=== DIRECTIONS FOR THIS TASK ===
Should a line below contain the word "Christmas", report it.

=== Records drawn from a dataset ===

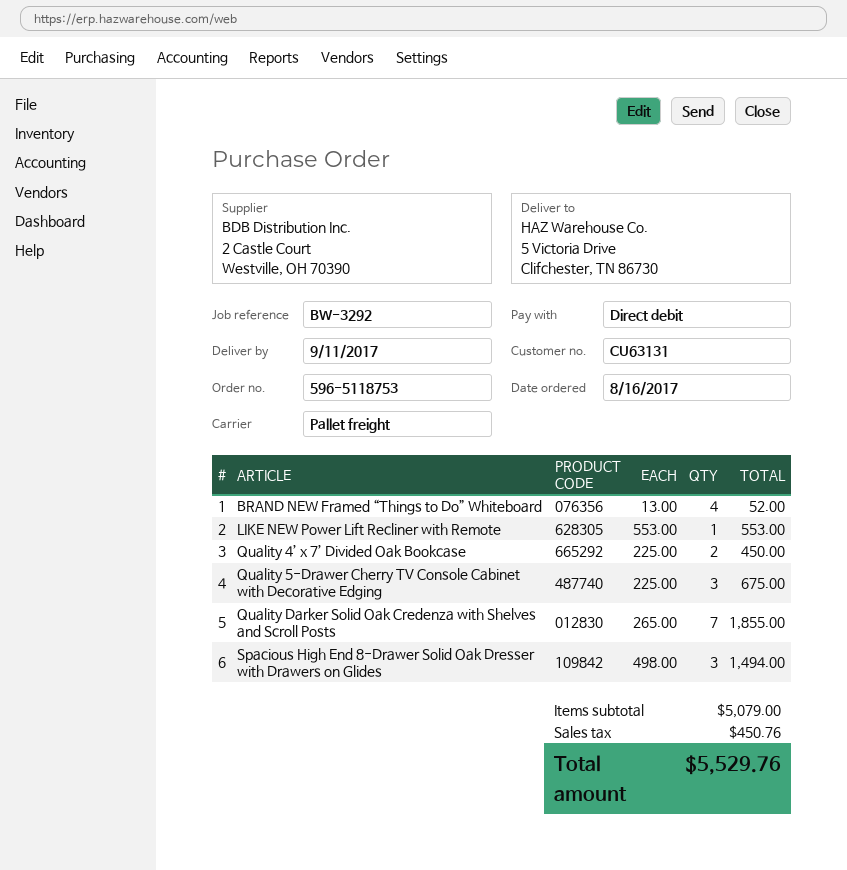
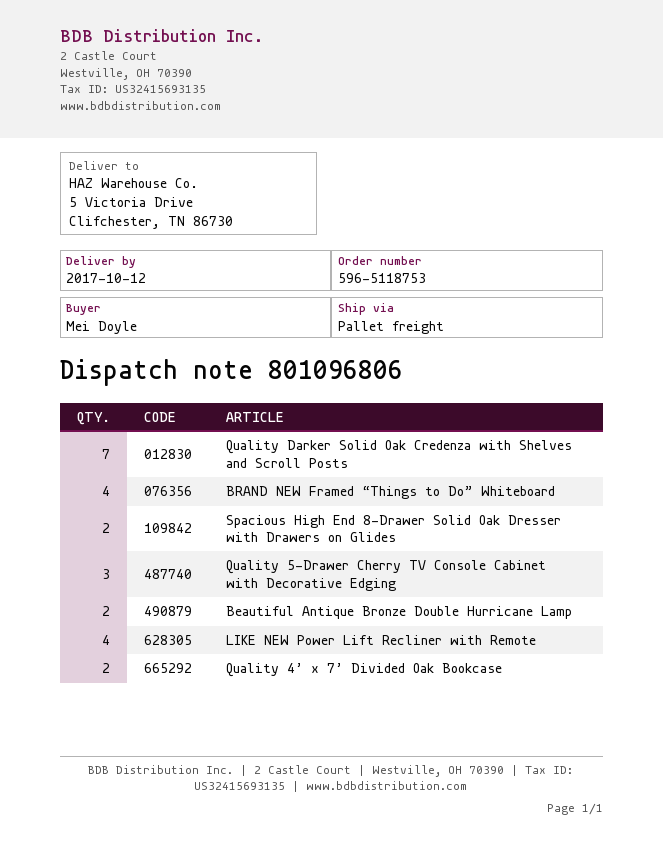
delivery date: 2017-09-11 -> 2017-10-12
LIKE NEW Power Lift Recliner with Remote: 1 -> 4
Spacious High End 8-Drawer Solid Oak Dresser with Drawers on Glides: 3 -> 2
Beautiful Antique Bronze Double Hurricane Lamp: none -> 2

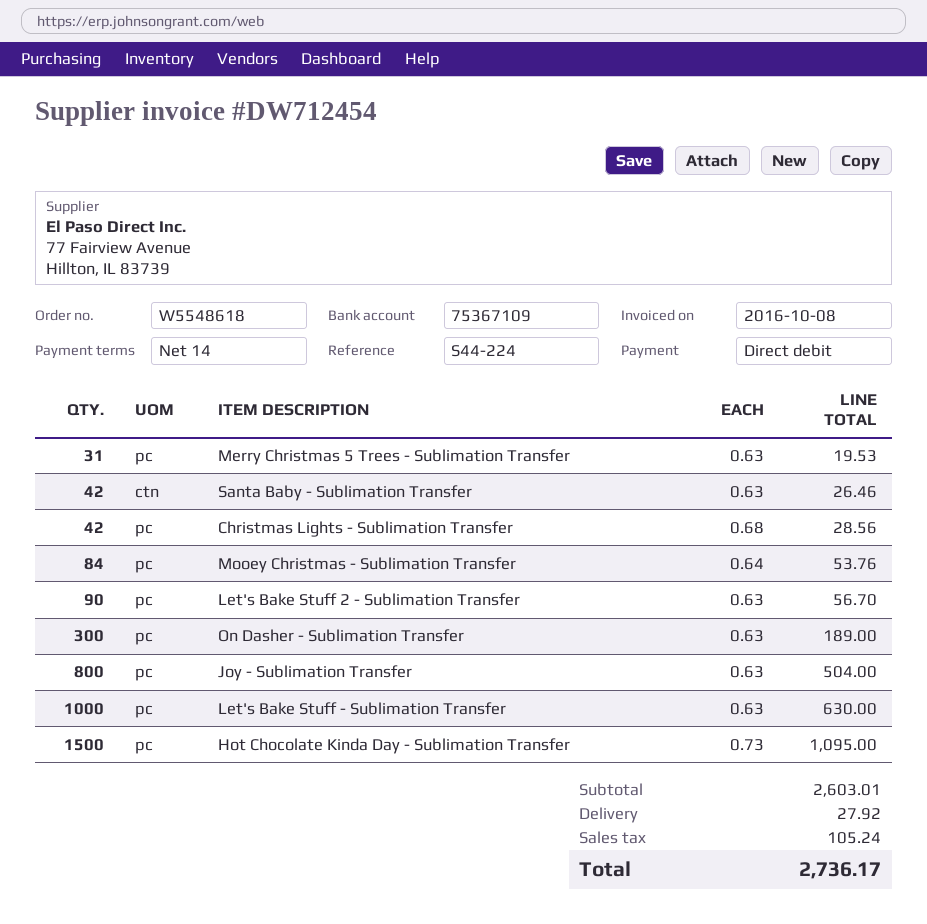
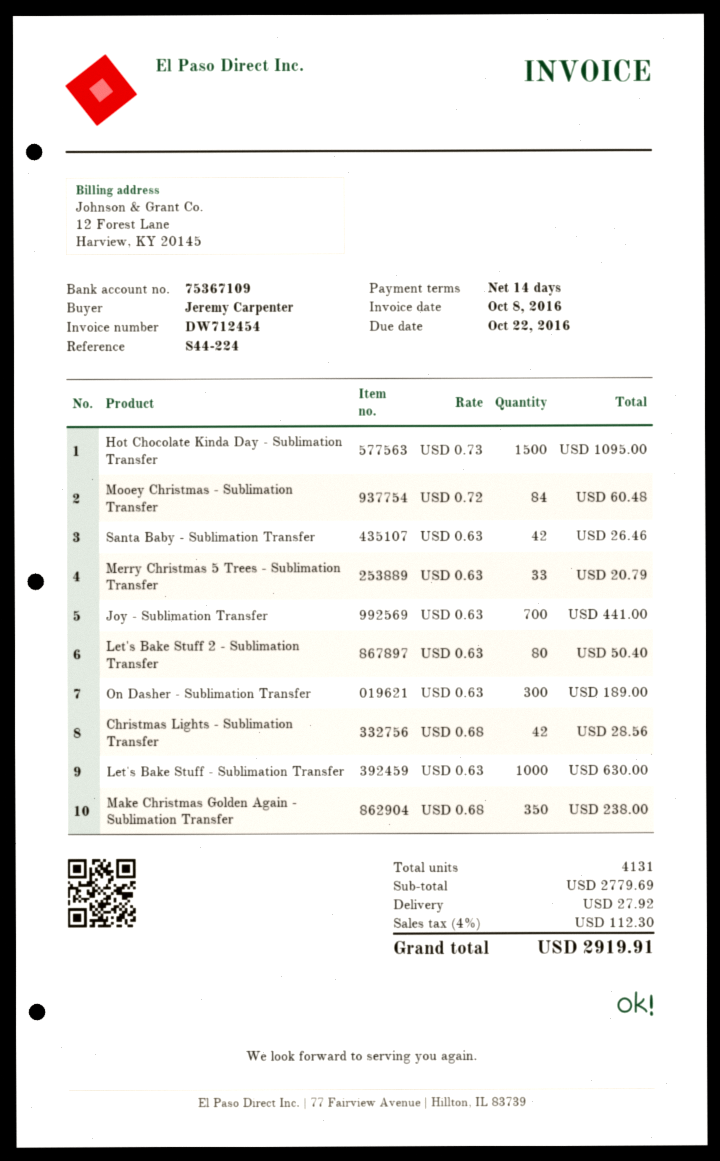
Merry Christmas 5 Trees - Sublimation Transfer: 31 x 0.63 = 19.53 -> 33 x 0.63 = 20.79
Mooey Christmas - Sublimation Transfer: 84 x 0.64 = 53.76 -> 84 x 0.72 = 60.48
Let's Bake Stuff 2 - Sublimation Transfer: 90 x 0.63 = 56.70 -> 80 x 0.63 = 50.40
Joy - Sublimation Transfer: 800 x 0.63 = 504.00 -> 700 x 0.63 = 441.00
Make Christmas Golden Again - Sublimation Transfer: none -> 350 x 0.68 = 238.00
subtotal: 2603.01 -> 2779.69
tax: 105.24 -> 112.30
total: 2736.17 -> 2919.91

=== REPLY TO THE TASK ===
Merry Christmas 5 Trees - Sublimation Transfer: 31 x 0.63 = 19.53 -> 33 x 0.63 = 20.79
Mooey Christmas - Sublimation Transfer: 84 x 0.64 = 53.76 -> 84 x 0.72 = 60.48
Make Christmas Golden Again - Sublimation Transfer: none -> 350 x 0.68 = 238.00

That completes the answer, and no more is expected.